There’s like one, I haven’t had a chance to read, but like some of the earliest vampire stories, one was actually about a slave that became a vampire and then use that power to get revenge on their slave master. And I was like, “Yeah. Were those, were those movies, please? Where’s that?” Because it’s a version of the whole concept of a vampire that like someone who didn’t have power is getting power and is using that power for their benefit.

And you almost never see that in stories, especially the character tends to be white and already in a position of power. Maybe they might be poor and they use it to ascend, but you don’t see it always extended to the other groups. And so I have noticed that trend a little bit more when you do see those stories is that is how it tends to be used.

In fact, there was an Amazon one, which I’m not going to recommend because I didn’t love all of it, but there was like one of the villain characters that was his villain origin stories.
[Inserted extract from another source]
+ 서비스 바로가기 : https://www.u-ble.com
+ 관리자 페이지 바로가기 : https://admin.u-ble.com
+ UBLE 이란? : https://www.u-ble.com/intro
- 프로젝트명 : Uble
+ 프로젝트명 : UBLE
He was like, “We were working for the slave masters.” But then they became vampires. And so their whole goal was to up and the power system.
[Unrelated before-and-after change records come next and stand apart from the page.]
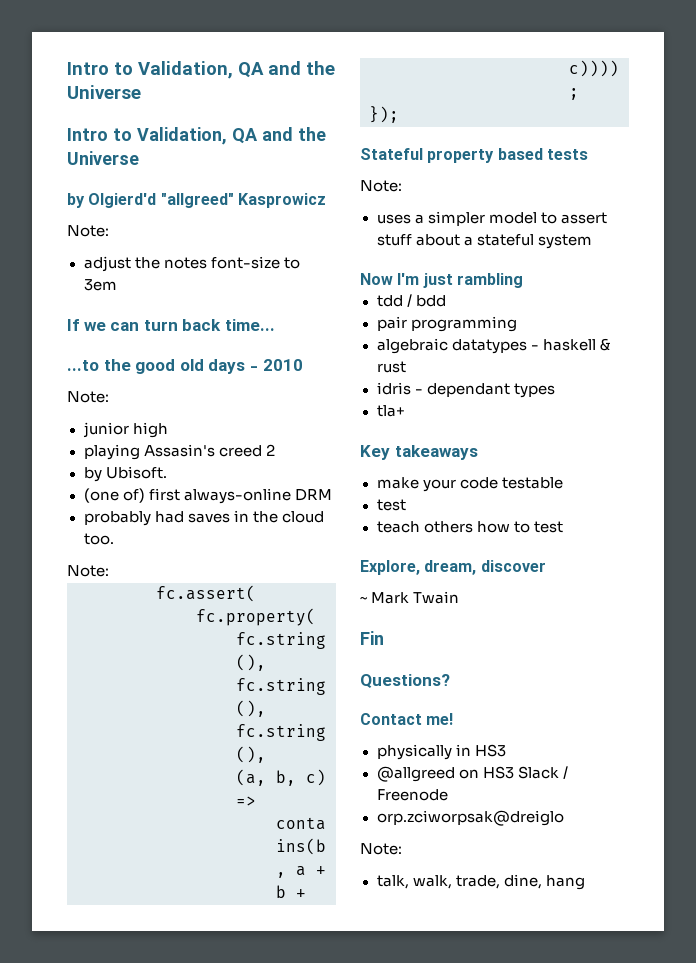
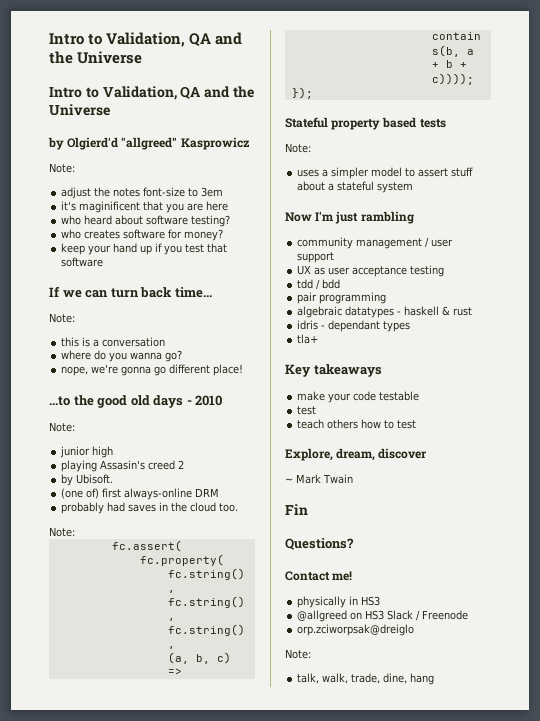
+ it's maginificent that you are here
+ who heard about software testing?
+ who creates software for money?
+ keep your hand up if you test that software
  If we can turn back time...
+ Note:
+ this is a conversation
+ where do you wanna go?
+ nope, we're gonna go different place!
+ community management / user support
+ UX as user acceptance testing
And I was like, “Yeah, that’s smart.” Like, I mean, why not? Why wouldn’t you do that? You’re given power. You didn’t have, and now you couldn’t like use it to your benefit. Like that’s so smart. So I would like to see more different stories explored. And I think that’s why I was so interested in trying to encourage people to get them, because I know so many people who are like, “Oh, I want to do this vampire, but I’m Indian or I’m black. And people are going to give me crap about it.” Like immediately, they’ll be like, “Why are you doing that? Vampires are supposed to be pale or vampires are supposed to be European or something like that. “

 And so I know plenty of people who want to tell these stories or want to create these characters and have literally been told they shouldn’t because of just the vibe always being a certain look, unless it’s like the five vampires where we were like, “There’s Blade! There’s Akasha”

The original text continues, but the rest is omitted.